==== Data section
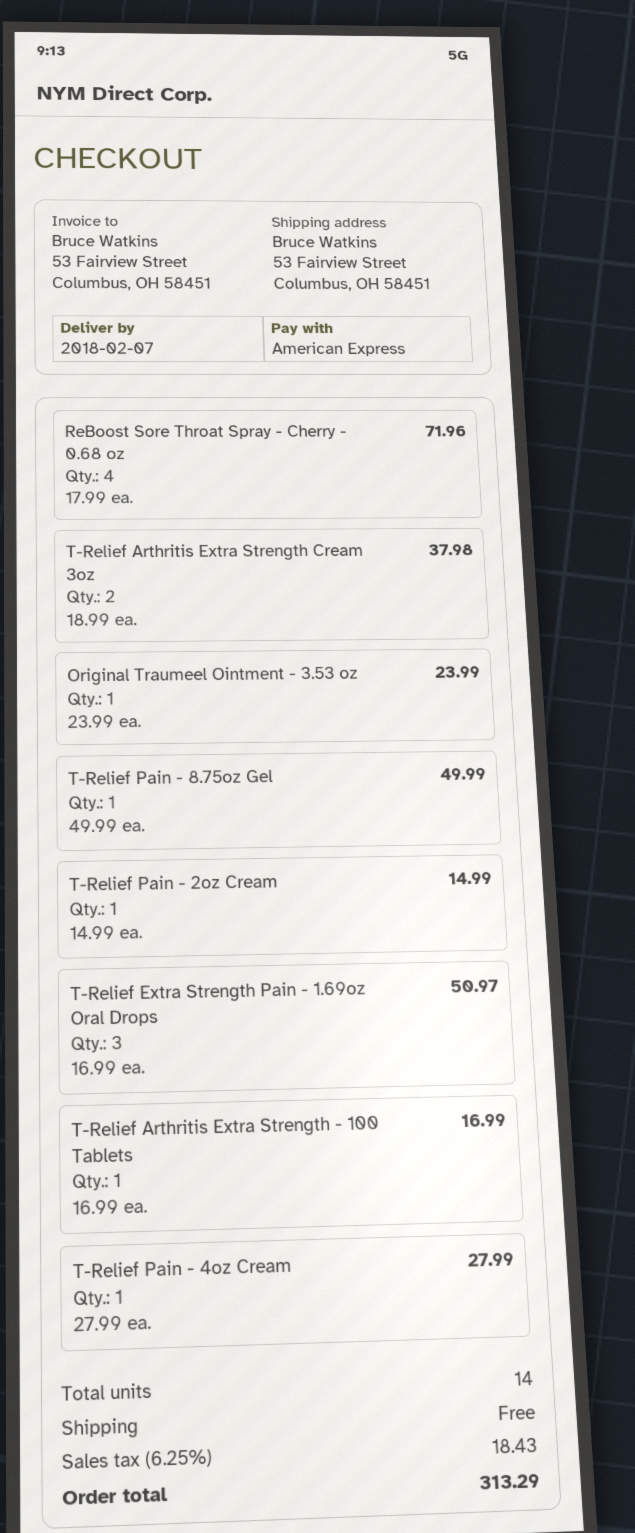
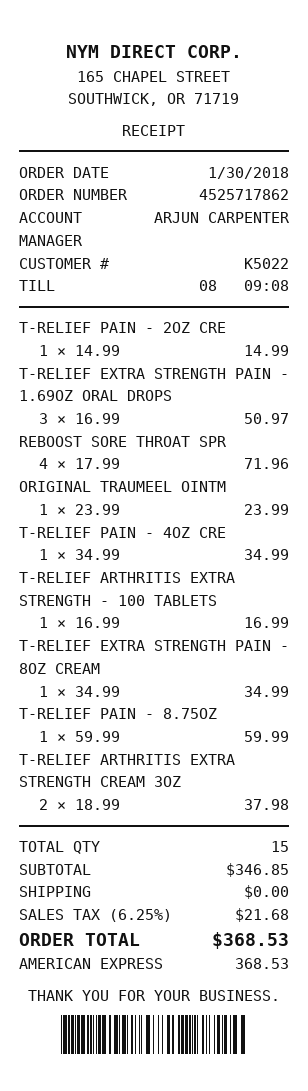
T-Relief Pain - 8.75oz Gel: 1 x 49.99 = 49.99 -> 1 x 59.99 = 59.99
T-Relief Pain - 4oz Cream: 1 x 27.99 = 27.99 -> 1 x 34.99 = 34.99
T-RELIEF EXTRA STRENGTH PAIN - 8OZ CREAM: none -> 1 x 34.99 = 34.99
total quantity: 14 -> 15
tax: 6.25% = 18.43 -> 6.25% = 21.68
total: 313.29 -> 368.53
========
> _Directions for this task_
Using the material above, work out the number of lines that include "total" and answer with that number by itself.

> _Reply_
2